* [What the exercise asks]:
Starting at the line that contains "(163, 657) none", transcribe each line exactly through the end of the data below, and skip any pictures.

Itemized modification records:
==========

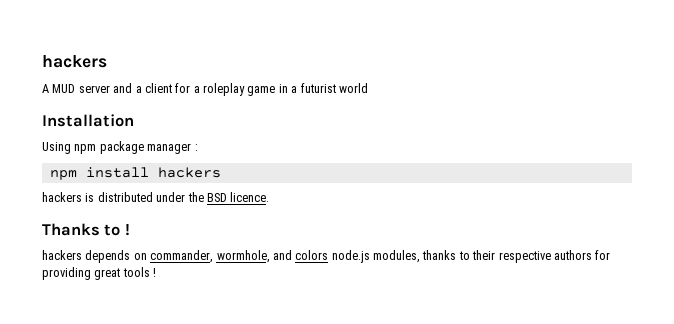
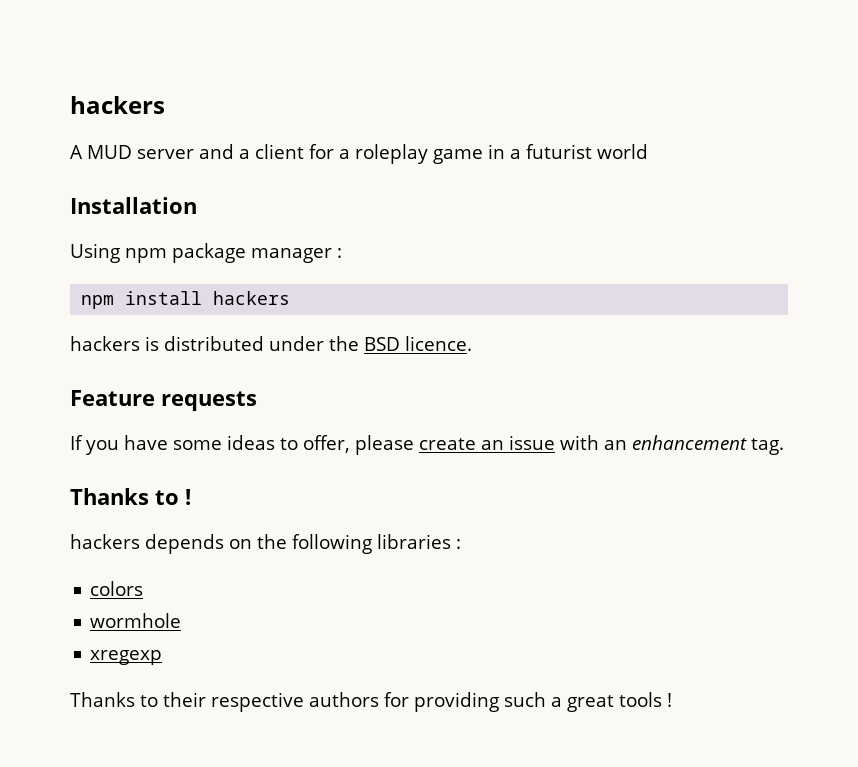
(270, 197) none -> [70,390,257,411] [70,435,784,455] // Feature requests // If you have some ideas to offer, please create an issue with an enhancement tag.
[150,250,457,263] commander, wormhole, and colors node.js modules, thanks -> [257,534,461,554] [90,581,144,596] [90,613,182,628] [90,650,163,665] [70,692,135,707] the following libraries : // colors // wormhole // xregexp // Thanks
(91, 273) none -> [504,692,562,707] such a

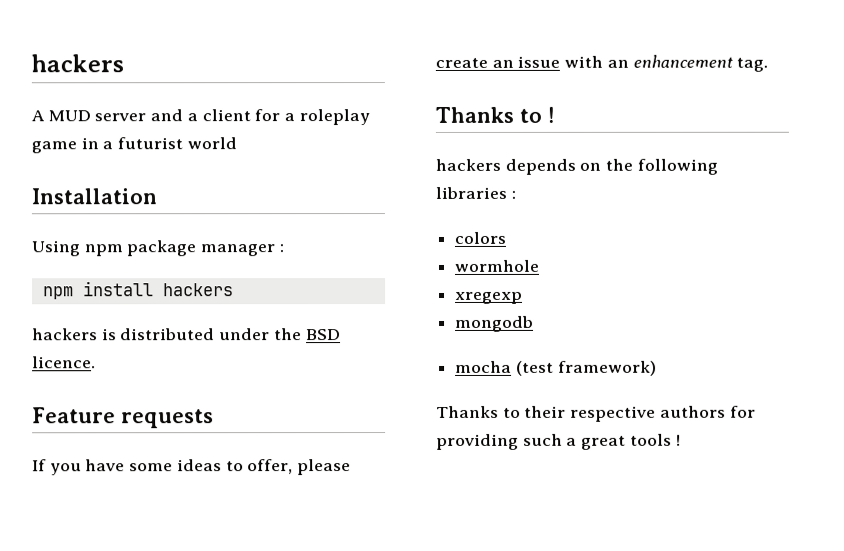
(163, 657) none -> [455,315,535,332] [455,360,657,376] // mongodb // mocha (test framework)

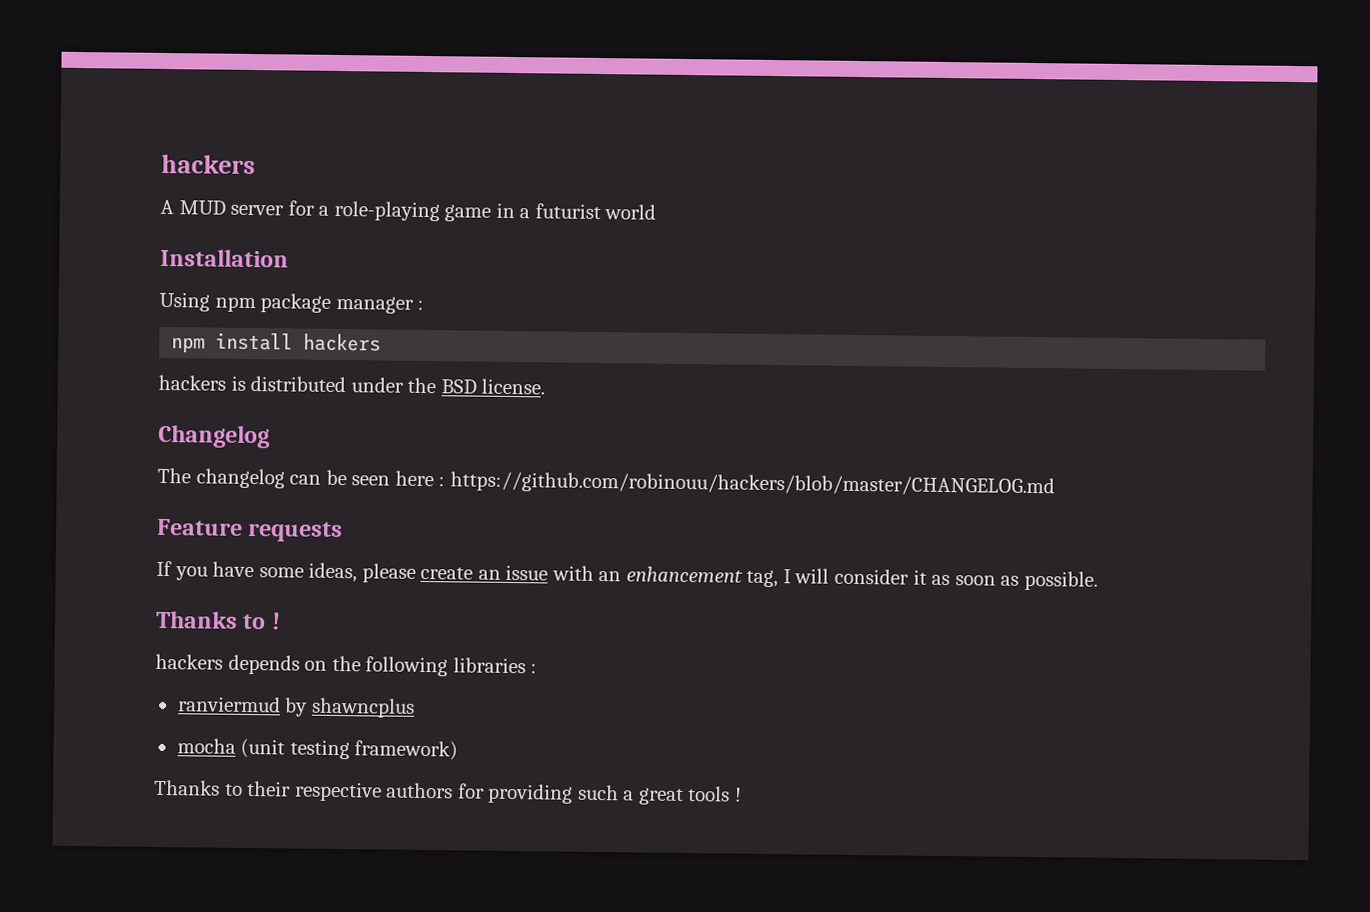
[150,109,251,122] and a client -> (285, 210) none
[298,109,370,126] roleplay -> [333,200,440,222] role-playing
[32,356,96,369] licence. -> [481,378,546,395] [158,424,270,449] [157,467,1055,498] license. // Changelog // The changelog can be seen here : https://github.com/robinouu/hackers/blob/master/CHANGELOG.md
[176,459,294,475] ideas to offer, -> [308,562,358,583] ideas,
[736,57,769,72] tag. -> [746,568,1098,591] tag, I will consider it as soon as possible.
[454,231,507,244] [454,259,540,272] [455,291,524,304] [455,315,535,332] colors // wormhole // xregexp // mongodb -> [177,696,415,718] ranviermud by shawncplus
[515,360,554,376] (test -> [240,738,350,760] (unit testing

==========

* [Written answer]:
(163, 657) none -> [455,315,535,332] [455,360,657,376] // mongodb // mocha (test framework)

[150,109,251,122] and a client -> (285, 210) none
[298,109,370,126] roleplay -> [333,200,440,222] role-playing
[32,356,96,369] licence. -> [481,378,546,395] [158,424,270,449] [157,467,1055,498] license. // Changelog // The changelog can be seen here : https://github.com/robinouu/hackers/blob/master/CHANGELOG.md
[176,459,294,475] ideas to offer, -> [308,562,358,583] ideas,
[736,57,769,72] tag. -> [746,568,1098,591] tag, I will consider it as soon as possible.
[454,231,507,244] [454,259,540,272] [455,291,524,304] [455,315,535,332] colors // wormhole // xregexp // mongodb -> [177,696,415,718] ranviermud by shawncplus
[515,360,554,376] (test -> [240,738,350,760] (unit testing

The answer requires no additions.